Genre: Hip Hop from the D
Label: E1 Records
Date de sortie: 27 Juillet 2010
Productions: Young RJ, J Dilla, Mr. Porter, T3, Madlib, Hi-Tek, Supa Dave West, Khrysis.
Featurings: J Dilla, Illa J, Posdnuos, Phife, Little Brother, Dwele, AB, Colin Munroe, Keys, ?uestlove.

"Villa Manifesto" ou la chronique d'un groupe génial mais pourtant maudit jusqu'à ses dernières heures d’existence. On ne rappellera pas l'histoire de Slum Village dans sa globalité, parcours fait de départ, de retours et de nouveaux membres, mais situons tout de même l'ambiance dans laquelle s'est réalisé ce dernier LP. Le groupe, constitué seulement de T3 et Elzhi depuis plusieurs années (si l'ont fait abstraction de Black Milk, finalement très présent à la production sur les précédents albums), a vu le retour tant attendu puis le décès brutal du mythique Baatin, membre essentiel à l'âme du groupe, comme le fût J Dilla (présent lui aussi de façon posthume). Ce "Villa Manifesto" aurait du donc être un rassemblement ultime, un chant glorieux mais résonne, malgré ses qualités, comme un requiem bancal et maladroit.

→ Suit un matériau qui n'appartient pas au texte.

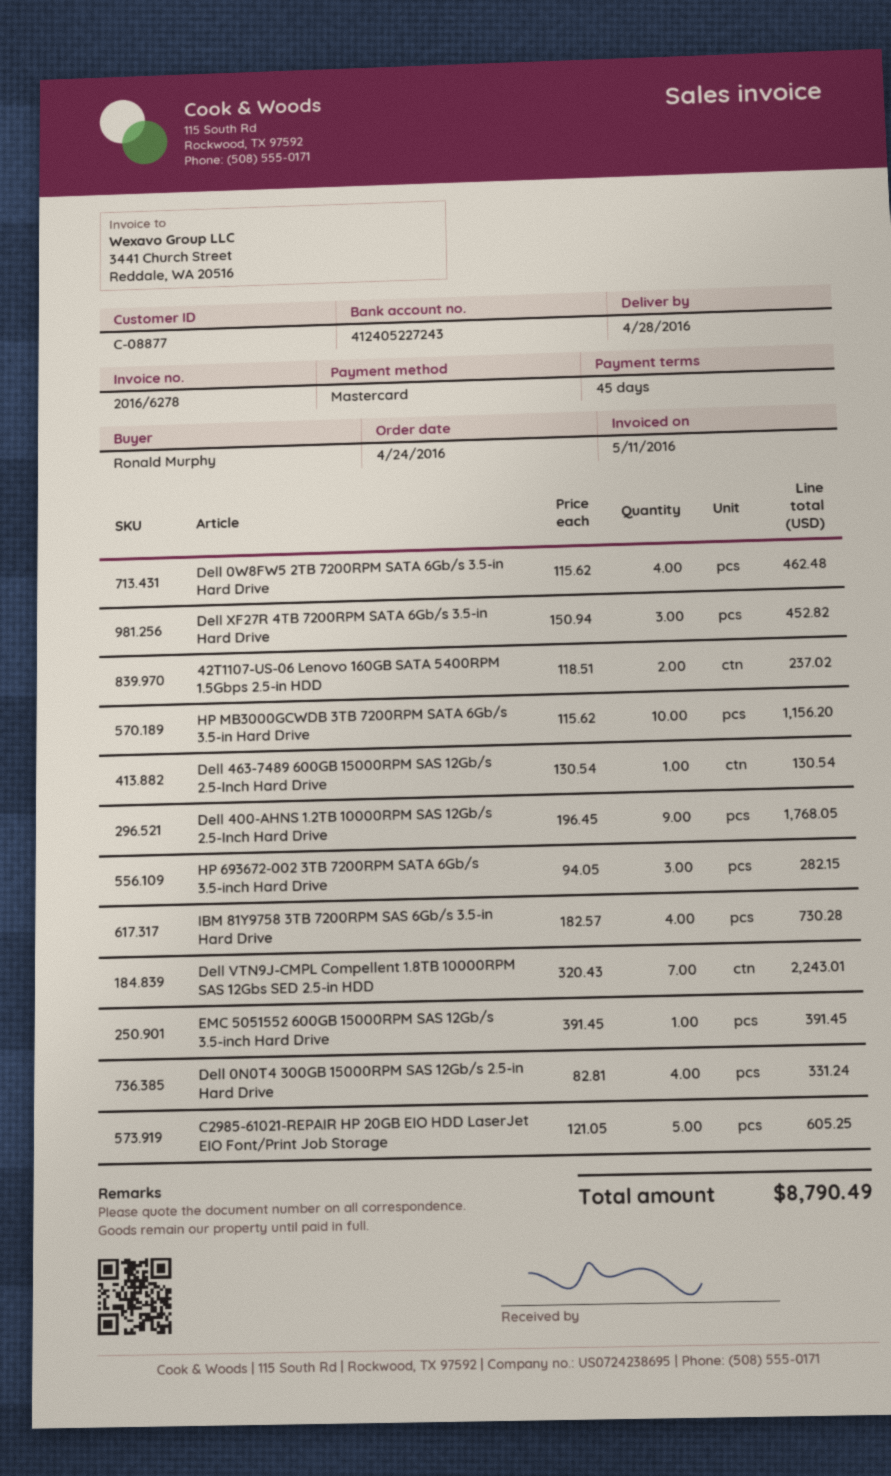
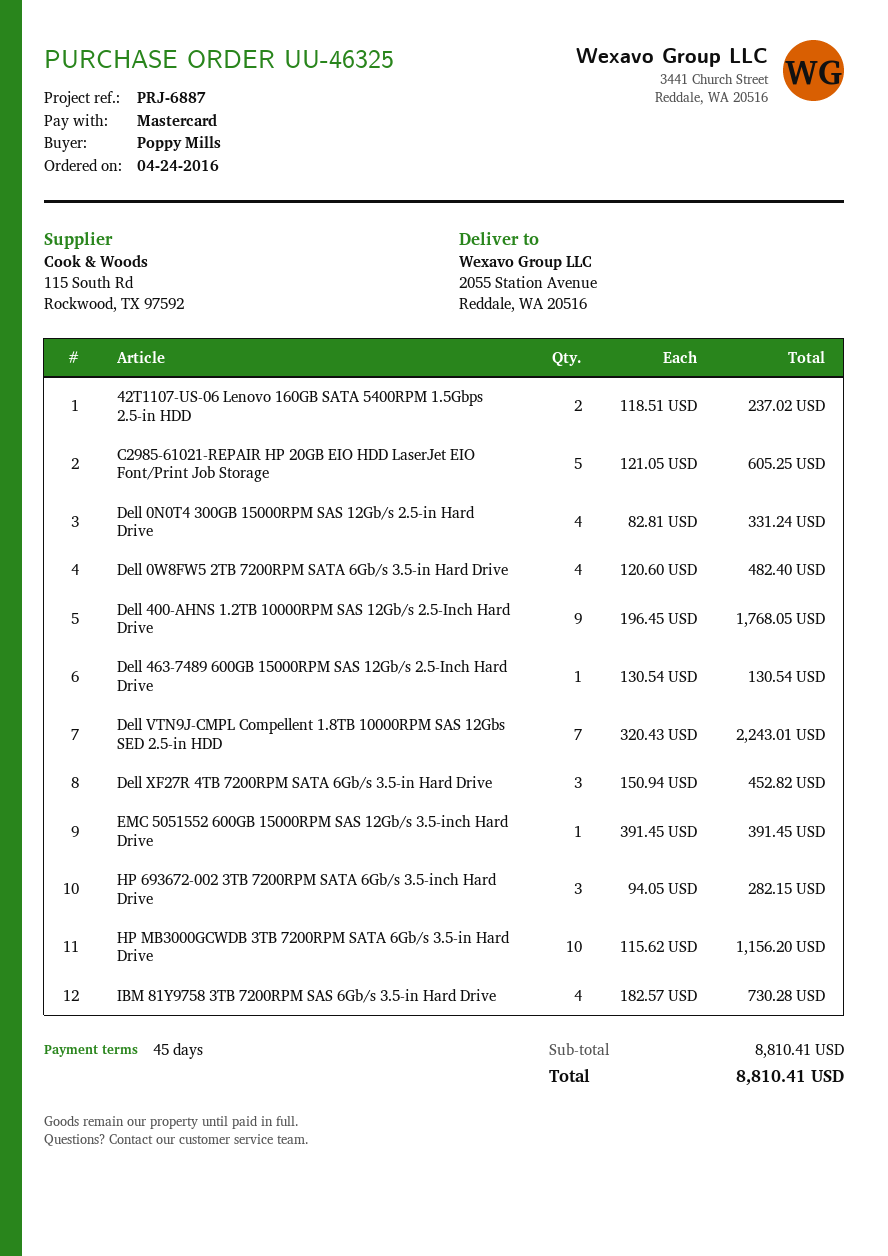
ordered by: Ronald Murphy -> Poppy Mills
Dell 0W8FW5 2TB 7200RPM SATA 6Gb/s 3.5-in Hard Drive: 4 x 115.62 = 462.48 -> 4 x 120.60 = 482.40
total: 8790.49 -> 8810.41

Maladroit, car des querelles troubles entre T3 et Elzhi quelques semaines avant la sortie de l'album sont venues gâcher le propos et le contenu, faisant disparaître plusieurs couplets du petit MC à lunettes, pourtant désormais la principale attraction vivante du groupe aux yeux de nombreux fans. Bancal, car si T3 semblait vouloir réunir ceux qui ont fait l'histoire de SV, il semble avoir oublié Black Milk ou encore Phat Kat. Les regrets sont donc bien présents à la lecture du tracklisting, malgré tout, il serait bête de bouder notre plaisir de réentendre Baatin ou Dilla, ou d'apprécier le vrai retour aux affaires du beatmaker Young RJ (ex-moitié du duo B.R. Gunnaz avec Black Milk)...

D'emblée, le son est bon, et le swag typique de Detroit se fait entendre, T3 occupant une place certaine au sein du disque. On redécouvre avec plaisir le beat de Dilla sur "Lock It Down" (présent sur "The War LP" de Waajeed en 2007), cette fois-ci garni des prestations de maître des trois MC's, le track sonnant au final comme un aboutissement ultime du son Slum Village. Son que l'on entendra aussi sur plusieurs sons produit par Young RJ: "2000 Beyond", où Jay Dee donne de la voix et ?uestlove de la batterie, "Um Um" (feat. Keys) ou encore l'excellent "The Reunion Part.2" où Baatin et T3 font des merveilles mais où Illa J (semblant prendre la place d'Elzhi...) accouche d'un rap sans maîtrise et sans âme se contentant de singer les gimmicks de son défunt frère au micro. On signalera aussi d'autres productions efficaces de Young RJ, comme le deep "Where Do We Go From Here" (où sont invités l'autre groupe désormais splitté Little Brother) ou le single un peu usant "Faster", sans doute gâché par le refrain de Colin Munroe. Mention spéciale tout de même au très réussi "Scheming", sorte de jubilé Native Tongues réunissant sous la même bannière feu J Dilla (décidément bien présent), Posdnuos (De La Soul) et Phife (A Tribe Called Quest), les nostalgiques apprécieront.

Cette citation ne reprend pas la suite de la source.